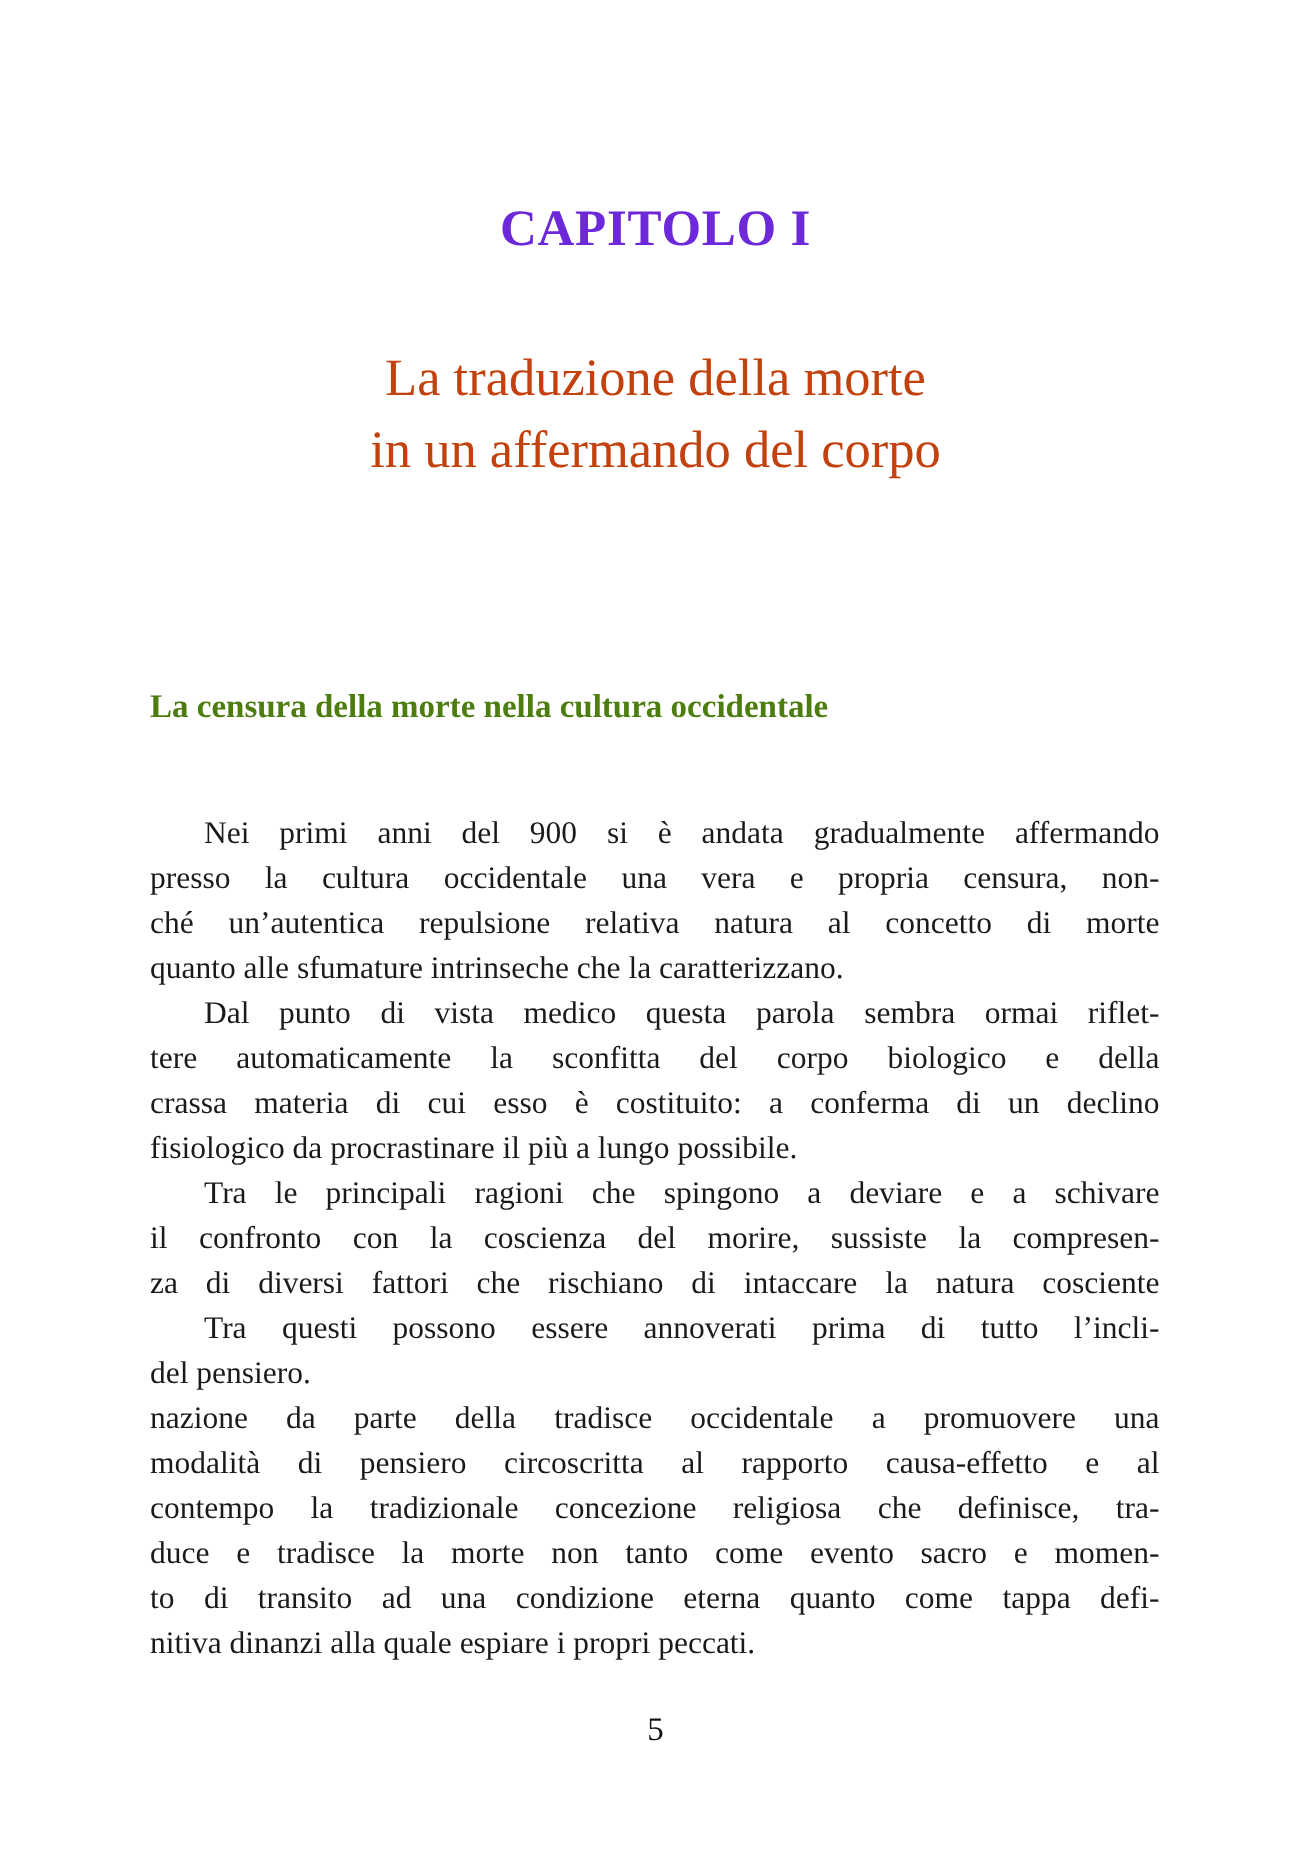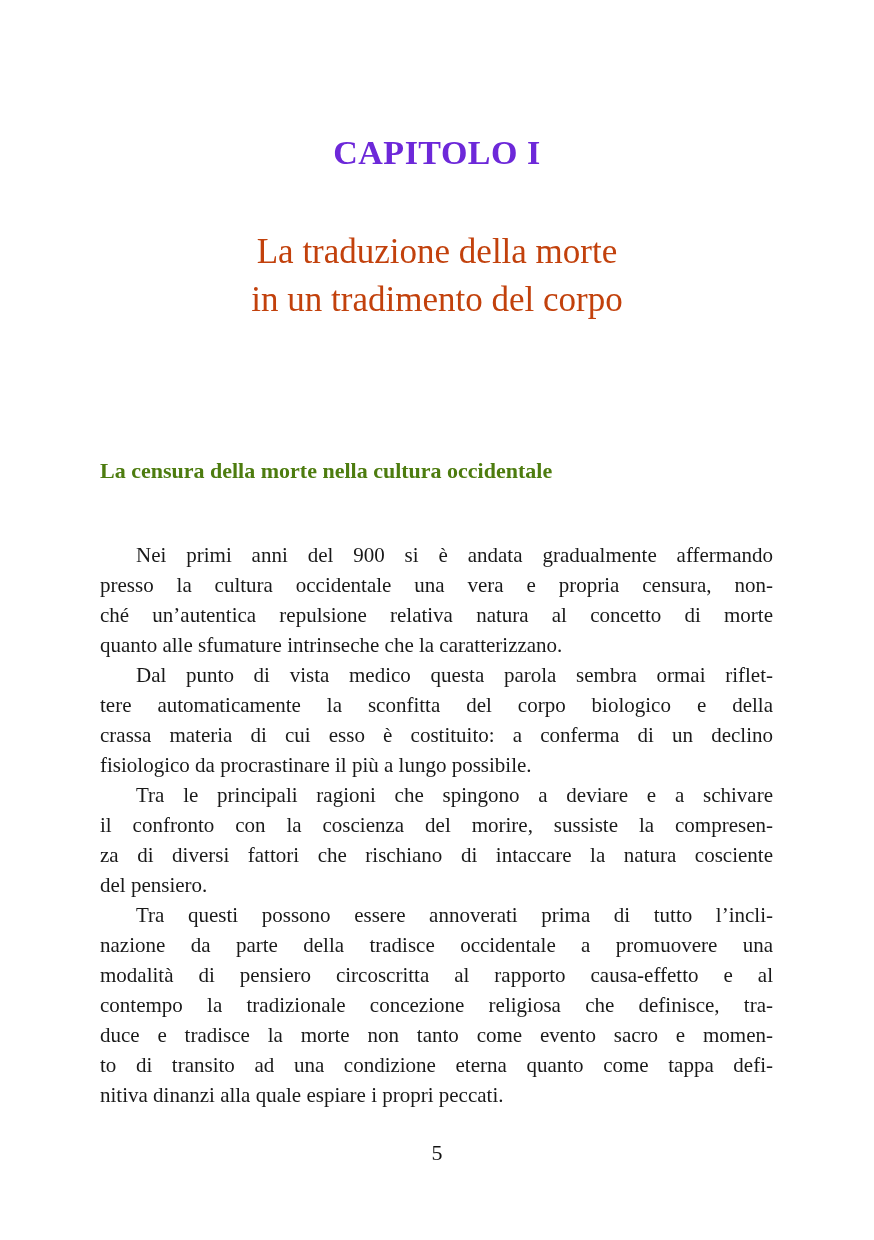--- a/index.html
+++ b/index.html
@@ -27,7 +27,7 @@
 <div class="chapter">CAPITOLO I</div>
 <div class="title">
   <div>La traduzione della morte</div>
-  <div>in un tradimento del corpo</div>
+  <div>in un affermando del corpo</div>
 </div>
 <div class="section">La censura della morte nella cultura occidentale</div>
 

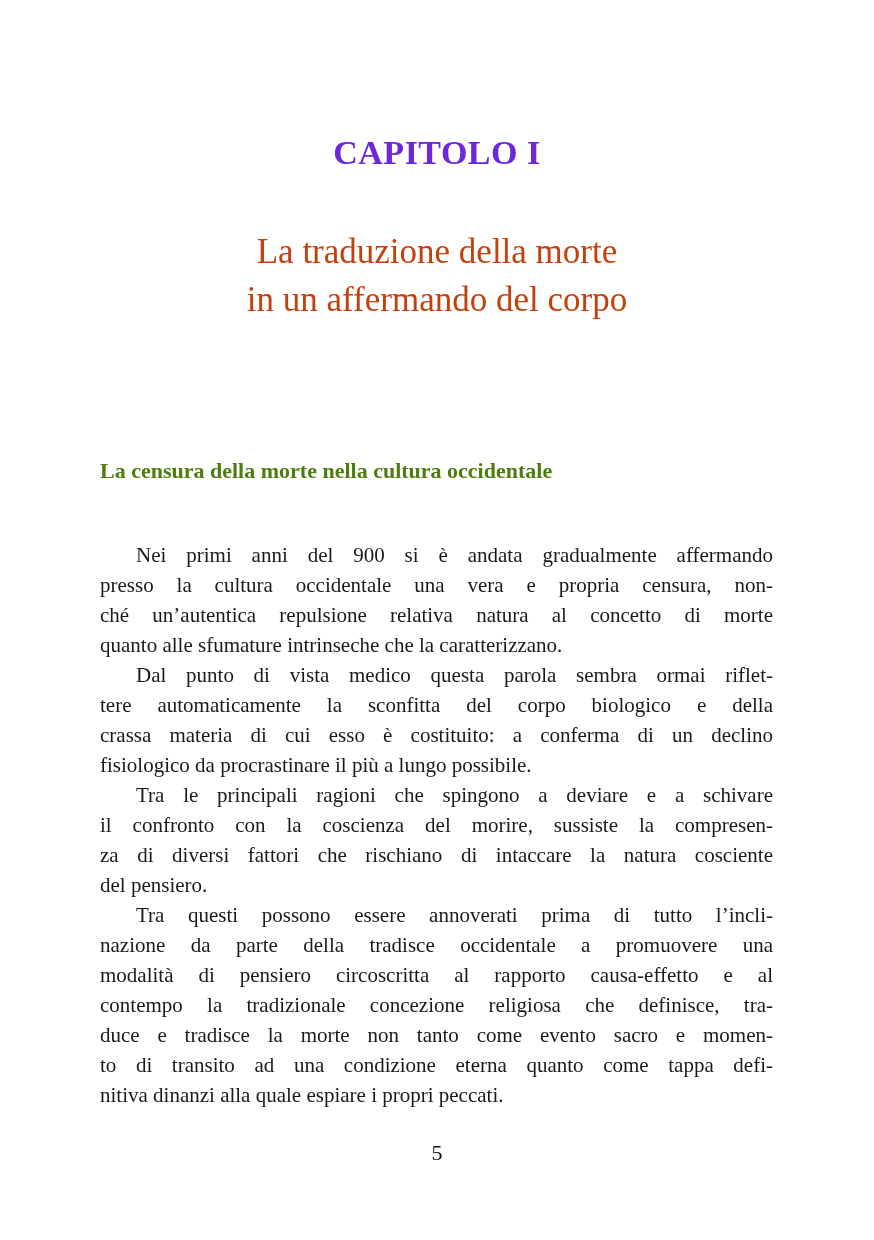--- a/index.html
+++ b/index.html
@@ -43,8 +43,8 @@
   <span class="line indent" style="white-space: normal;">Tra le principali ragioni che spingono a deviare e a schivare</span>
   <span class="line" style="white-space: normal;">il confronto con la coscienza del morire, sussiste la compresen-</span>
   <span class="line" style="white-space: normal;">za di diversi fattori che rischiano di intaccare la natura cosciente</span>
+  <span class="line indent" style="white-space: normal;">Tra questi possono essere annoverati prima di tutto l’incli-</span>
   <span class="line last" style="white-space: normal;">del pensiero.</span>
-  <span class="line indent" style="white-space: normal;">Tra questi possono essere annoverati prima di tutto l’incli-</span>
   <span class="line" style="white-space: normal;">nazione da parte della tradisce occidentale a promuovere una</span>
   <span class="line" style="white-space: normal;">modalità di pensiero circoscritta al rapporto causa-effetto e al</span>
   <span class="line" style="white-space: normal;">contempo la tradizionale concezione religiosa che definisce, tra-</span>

— Your task —
Output every entry exactly as given; pictures are not part of the copy.

— Result of this exercise —
--- a/index.html
+++ b/index.html
@@ -27,7 +27,7 @@
 <div class="chapter">CAPITOLO I</div>
 <div class="title">
   <div>La traduzione della morte</div>
-  <div>in un tradimento del corpo</div>
+  <div>in un affermando del corpo</div>
 </div>
 <div class="section">La censura della morte nella cultura occidentale</div>
 

--- a/index.html
+++ b/index.html
@@ -43,8 +43,8 @@
   <span class="line indent" style="white-space: normal;">Tra le principali ragioni che spingono a deviare e a schivare</span>
   <span class="line" style="white-space: normal;">il confronto con la coscienza del morire, sussiste la compresen-</span>
   <span class="line" style="white-space: normal;">za di diversi fattori che rischiano di intaccare la natura cosciente</span>
+  <span class="line indent" style="white-space: normal;">Tra questi possono essere annoverati prima di tutto l’incli-</span>
   <span class="line last" style="white-space: normal;">del pensiero.</span>
-  <span class="line indent" style="white-space: normal;">Tra questi possono essere annoverati prima di tutto l’incli-</span>
   <span class="line" style="white-space: normal;">nazione da parte della tradisce occidentale a promuovere una</span>
   <span class="line" style="white-space: normal;">modalità di pensiero circoscritta al rapporto causa-effetto e al</span>
   <span class="line" style="white-space: normal;">contempo la tradizionale concezione religiosa che definisce, tra-</span>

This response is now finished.